Принесли коробочку, подарок от благодарных пациентов. Ампулы в ней, конечно, с иероглифами, но и латиница тоже присутствовала. Экстракт надпочечников мы общими усилиями распознали. А вот и не знал я, кто и когда адреналин выделил. Моя вина, нашему эндокринному производству такое под силу, и очистка наверняка получше была бы. Но имеем что имеем.
— Ампулу в шприц, все сто микрограмм!
— Зачем? — спросила Вера.
— Продлить действие кокаина, конечно. Приступаем! И дай бог, чтобы давление падать не начало!
Поручик не кричал. Даже не стонал. Чуть дернулся только, когда игла со скрипом прошла между третьим и четвёртым поясничными позвонками.
— Господа, мы на месте, — сказал я, когда из иглы закапал ликвор. — Шприц!
Операция шла почти два часа. Провели ревизию, удалили селезенку, кусок подвздошной кишки. Гедройц была безукоризненна. Думаю, Трепову можно простить всё за то, что привел ее к нам. Профессионал высочайшего уровня. Имея такого зама, можно спокойно уходить в загул.

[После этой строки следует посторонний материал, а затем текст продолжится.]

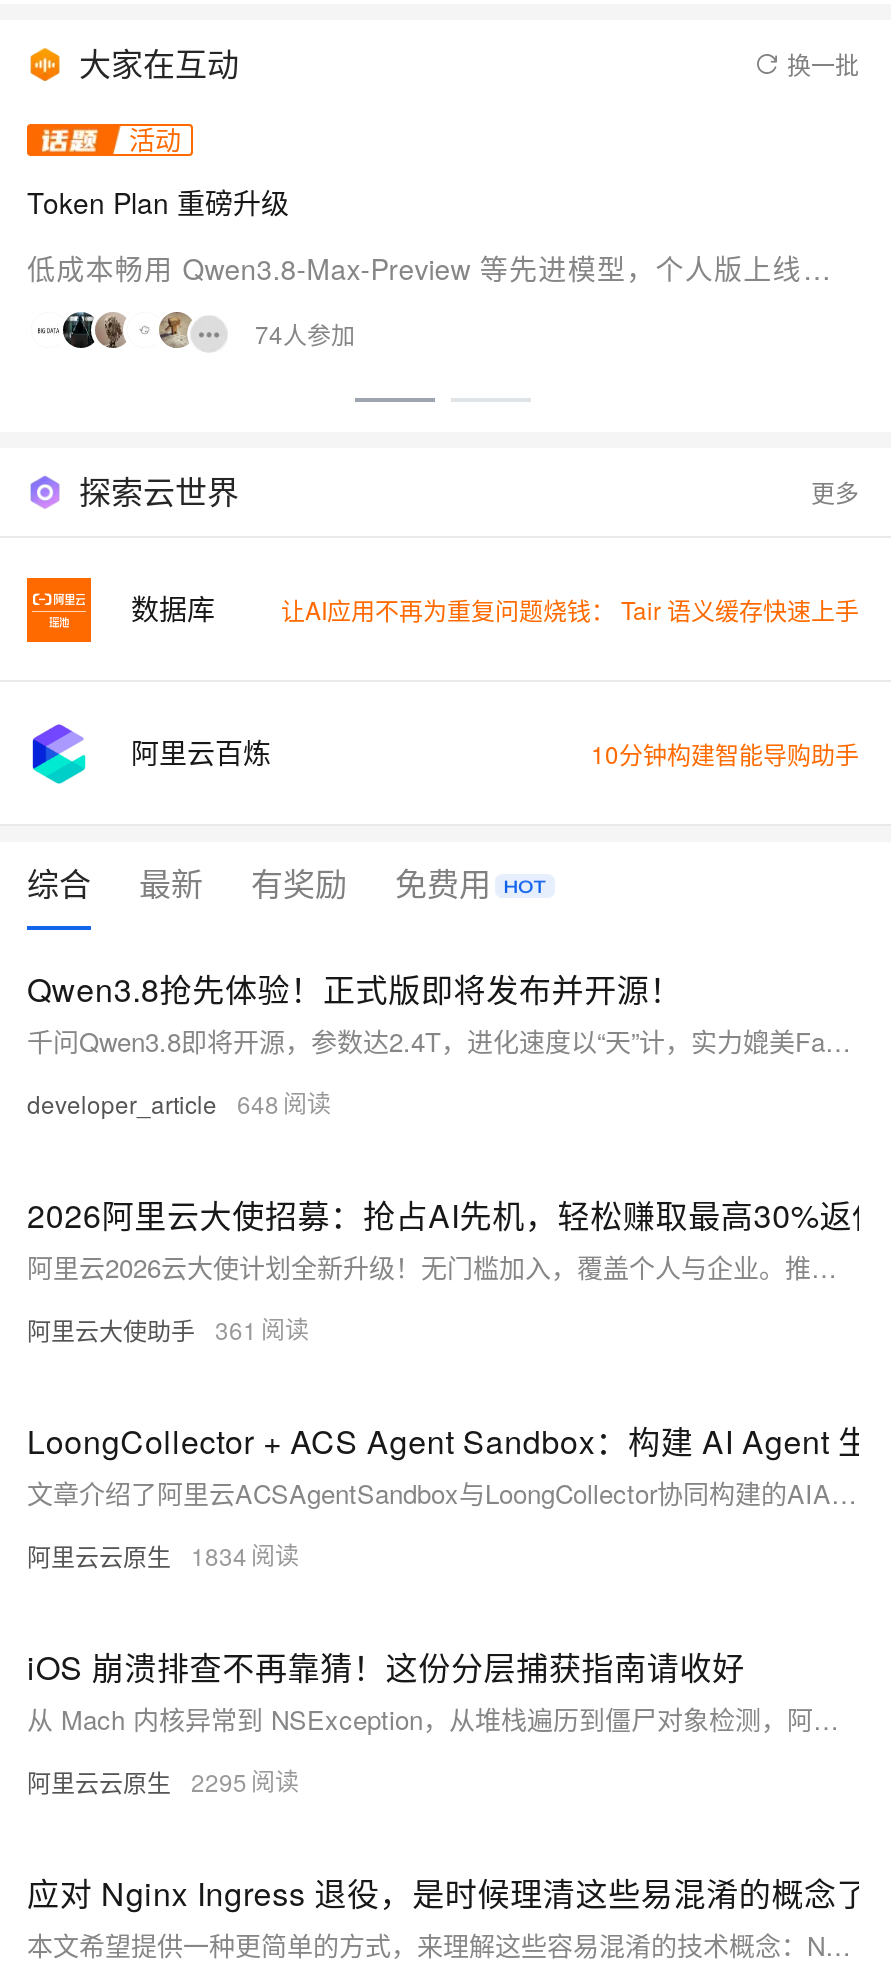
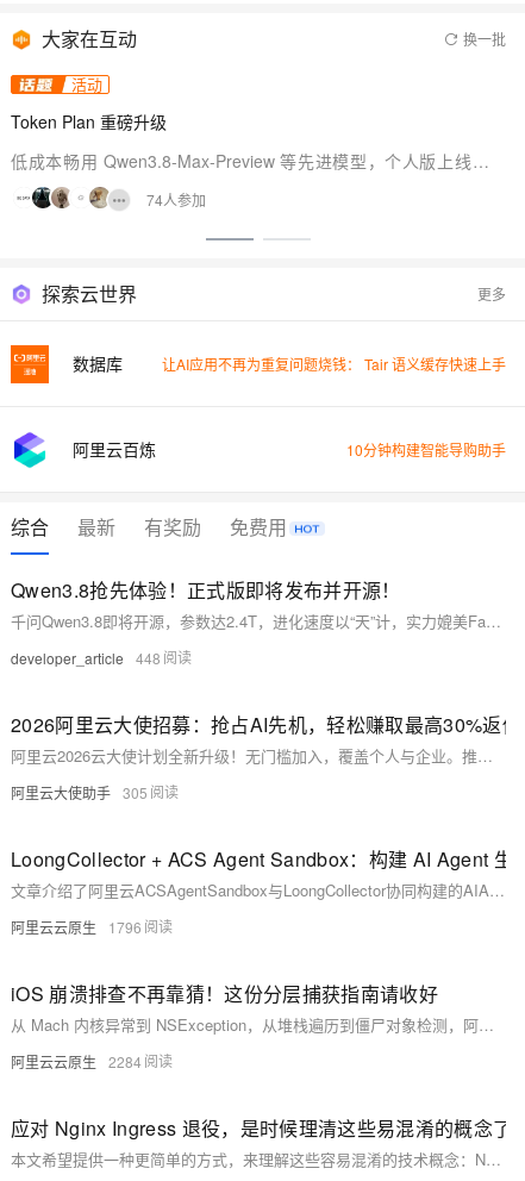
[27,1086,279,1120] developer_article 648 -> [11,648,161,668] developer_article 448
[27,1312,257,1346] 阿里云大使助手 361 -> [11,782,148,802] 阿里云大使助手 305
[27,1538,247,1572] 阿里云云原生 1834 -> [11,917,142,937] 阿里云云原生 1796
[27,1764,247,1798] 阿里云云原生 2295 -> [11,1051,142,1071] 阿里云云原生 2284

Бурденко ассистировал, подавая инструменты молча, почти не мигая. Всё прошло как по нотам. Лихницкий, пока мы возились с животом, подлатал лицо.
Давление, конечно, падало. Как и сказала Гедройц, авантюра. Так только шок усугубить можно. Капали тот же кокаин в вену, атропином сердце разгоняли. Господь миловал, обошлось.
Когда всё закончилось, и я снял перчатки, в операционной повисла тишина.
— Поздравляю всех участников и пациента, — сказал я и вышел.
На выходе ждал адъютант. Бежал, не шел.
— Ваше сиятельство? — с надеждой спросил он.
— Жить будет, — устало ответил я. — Но пусть готовится к дополнительным операциям на лице — его восстанавливать придется долго.
— Благодарю, — он выдохнул с облегчением. — Разрешите откланяться?
— Езжайте с богом.
Адъютант замялся.
— Ваша светлость, позвольте забрать шлем поручика? Очень мало их, берегут прямо… Просили вернуть.
— Да, конечно. Не претендую.
Гедройц вышла, встала рядом со мной, и закурила.
— Не люблю громких слов, но это было… почти гениально.
— Придумал не я, только вспомнил. Да и вы сами понимаете, метод не для потока. Слишком велик риск осложнений, высокие требования к стерильности, точности укола. Короче, для избранных. Так что попробовали, запомнили, и продолжаем работать менее экзотическими способами.